I recently moved about one TB from AWS S3 to Azure Storage. Nothing special. However, doing that using my connection would mean weeks of copying, I decided to spin up a VM and use huge pipes in both datacenters to speed up the process.
Because this is network-IO bound process I didn’t needed beefy machine with bunch of CPUs and plenty of RAM. I decided to spin up “Extra Small” VM in Azure datacenter (West Europe in my case). In my view it’s easier on Azure. This VM has the network bandwidth limited to 5Mbps, as I learned later.

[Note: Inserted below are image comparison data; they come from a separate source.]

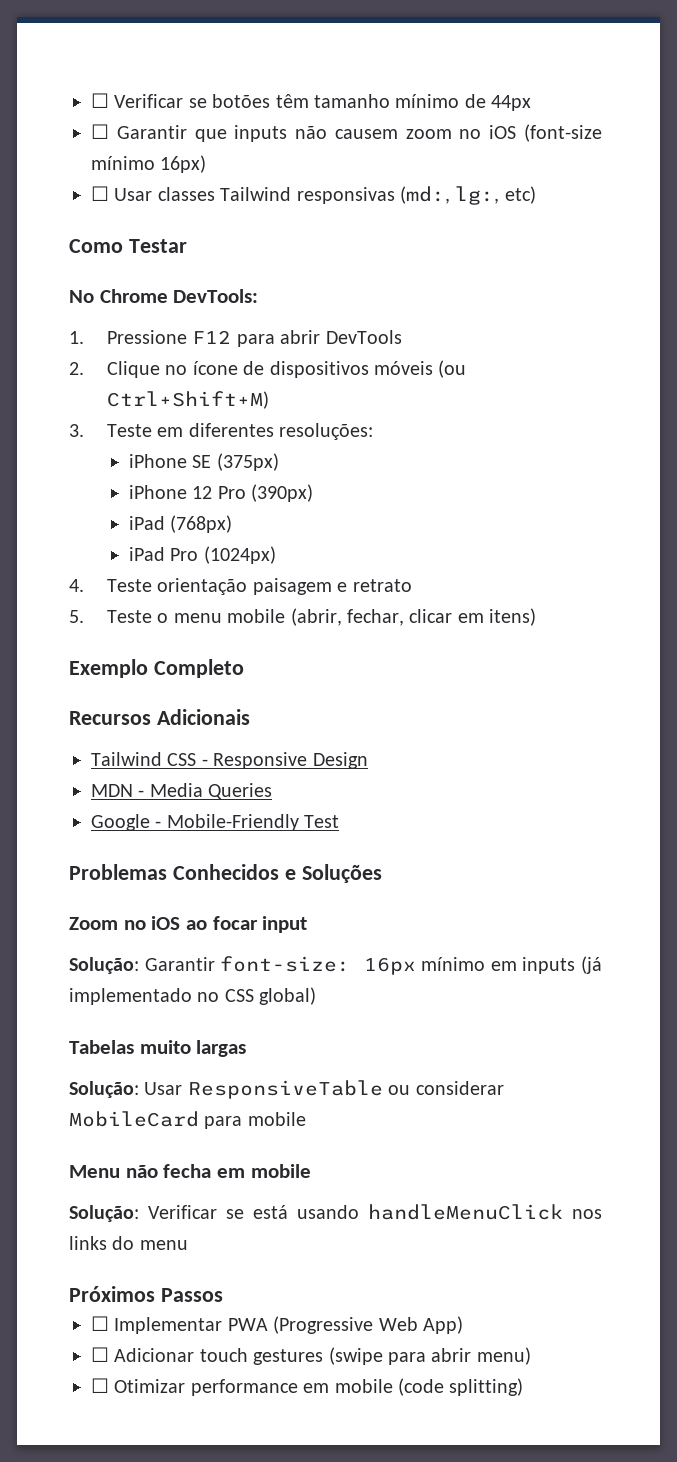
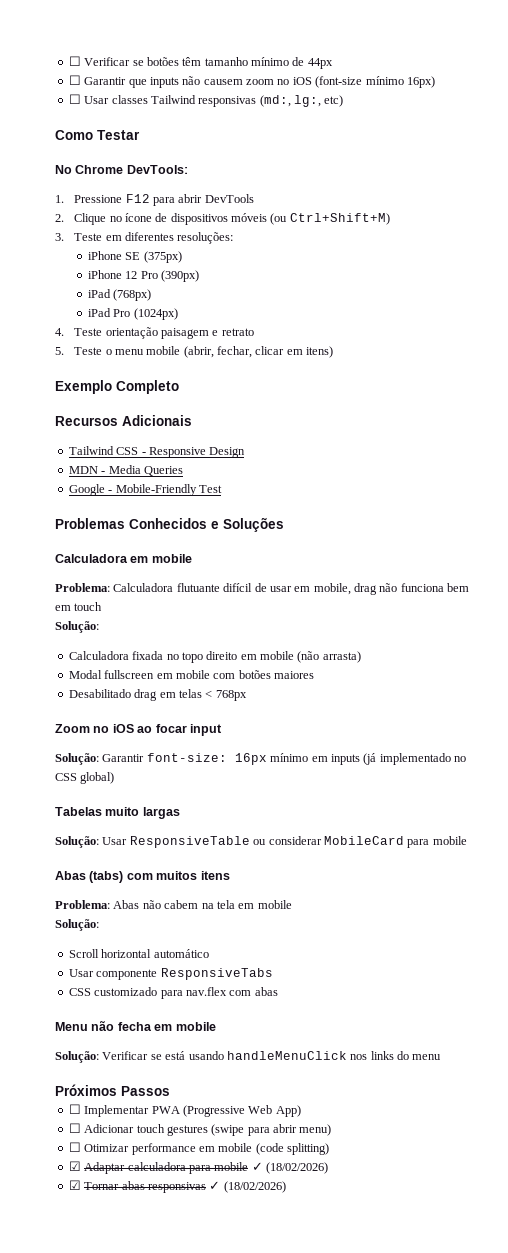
+ Calculadora em mobile
+ Problema: Calculadora flutuante difícil de usar em mobile, drag não funciona bem em touch
+ Solução:
+ Calculadora fixada no topo direito em mobile (não arrasta)
+ Modal fullscreen em mobile com botões maiores
+ Desabilitado drag em telas < 768px
+ Abas (tabs) com muitos itens
+ Problema: Abas não cabem na tela em mobile
+ Solução:
+ Scroll horizontal automático
+ Usar componente ResponsiveTabs
+ CSS customizado para nav.flex com abas
+ ☑ Adaptar calculadora para mobile ✓ (18/02/2026)
+ ☑ Tornar abas responsivas ✓ (18/02/2026)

Surprisingly the limitation is applied even when you connect to the same Azure datacenter (frankly even the same availability group). That caught me little off guard.
I didn’t wanted to wait that long and I switched to “Small” VM instance where the bandwidth is (according to documentation) 100Mbps. But I was able to hit between 300Mbps to 500Mbps reading from AWS S3 and about 100Mbps to 200Mbps writing to Azure Blob Storage. Maybe when there’s enough bandwidth available the limiting is not applied.
Bandwidth limitation “in same Azure datacenter” was surprising (though I understand the limit is probably enforced on VM’s NIC) and pleased that the “Small” instance (at least in my case), although having some limitation on bandwidth specified, transferred the data like a storm.